Un día y de repente para el desdibujado paseante, pero merced a denodados esfuerzos de algunos próceres, llegó a aquel lugar lo que era la confirmación y sospecha de que el letargo decadente y despegado de la villa ocultaba un brillo latente no reconocido. Una condecoración, un título, un reconocimiento, el merecido reconocimiento, ya de tanto tiempo olvidado, por fin, había llegado a aquel lugar.
Durante los primeros años, la villa se lustró y embelleció y remozó con sus mejores galas, es decir, con esos primores ocultos bajo la polvareda del tiempo y el letargo.
De la villa emergió la ilustre ciudad. Las casonas se remozaron y adquirieron nuevo brillo, bueno, su real briillo, añejo pero ocultado tras tantas décadas de grisura.
Otra autoridad edilicia, si, mismamente edilicia , bramaba por aquella época, desde la altura de sus despachos, que ningún solar, huerto, finquita, rinconcito, espacio sin uso ni lustre, debía quedar y mantenerse sin edificar ni enladrillar.
Todo suelo, aunque sesteara de décadas y siglos, y precisamente por eso, era reo de ociosidad indeseada, y debía de volverse irremdiable y edificativamente productivo.
Aquello, que desde aquellas alturas de aquel mando, podría parecer la máxima aspiración de la autoridad competenete en esa materia, en la práctica significaba el remate refinitivo a aquellos recodos deslucidos, la sentencia a los vacíos que aireaban los paredones enladrillados de diverso gusto, el acabose de aquel alivio para la mirada, entre tanto adusto bloque, que producía aquellos huecos sin culpa, ahora sentenciados como malsanos e improductivos.
El relajo invuisible para el pasajero incosnciente, aquel que que dejaba a su aire el garbeo de su paso, mientras su vista recorría inadvertida aquella tapia que ocultaba un jardín, un patio o simplemente, maleza desbordad , poco a poco, iba desapareciendo.

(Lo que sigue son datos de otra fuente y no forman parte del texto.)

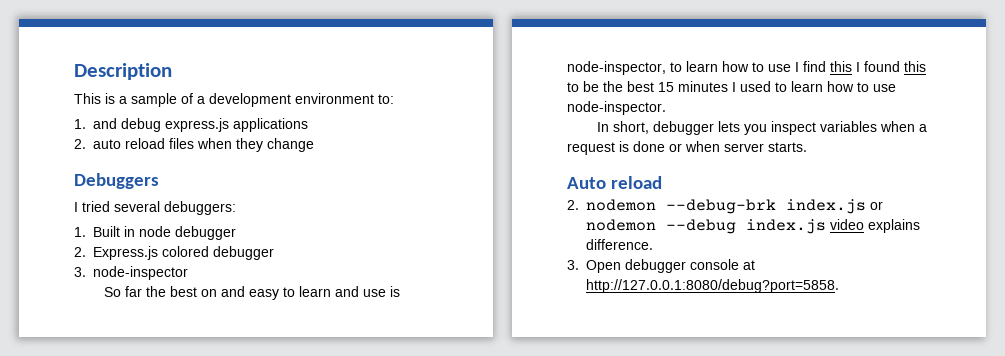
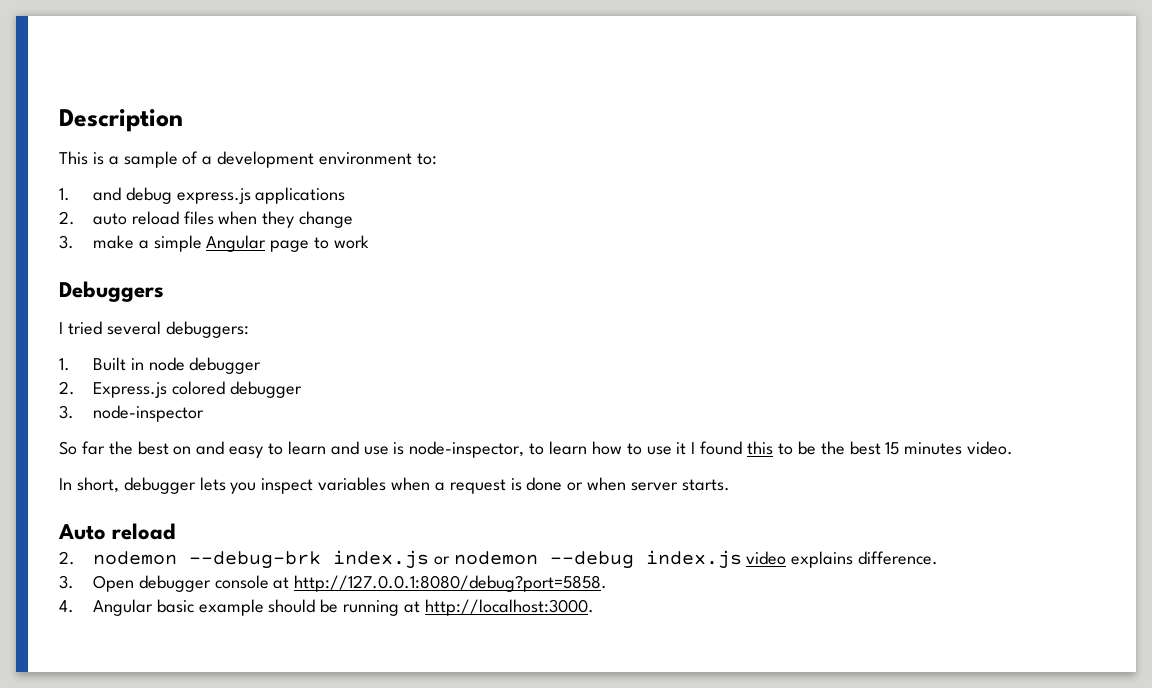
(314, 145) none -> [59,235,369,252] // 3. make a simple Angular page to work
[795,61,852,72] I find this -> [676,442,687,455] it
[732,81,896,92] [567,101,666,115] I used to learn how to use node-inspector. -> [967,441,1014,455] video.
(839, 286) none -> [59,599,594,616] // 4. Angular basic example should be running at http://localhost:3000.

Las visiones latentes de los tradicionales paseantes de la villa, de aquel llano ideal para el garbeo, santo y señal de la ilustre ciudad, dejaban de poblar las ensoñacieones del viandante. Sin darse cuenta, la tranquilidad que emanaba de aquel solaz caminero iba desapareciendo sin dejar más rastro que el mismo olvido.
Más que lugar de paseantes, aquel espacio se había convertido en un laberinto edificado solo apto para runners y muslos aprisionados en elásticas mallas deportivas.
Todo el mundo corría, a quién más, o andaba apresurado y atlético, recomendaciones saludables, en un presuroso y cardiaco andar.
El lento y reconcentrado andar del paseante, figura de antño y otras épocas, había dejado paso a un trote regular y sanamente aeróbico.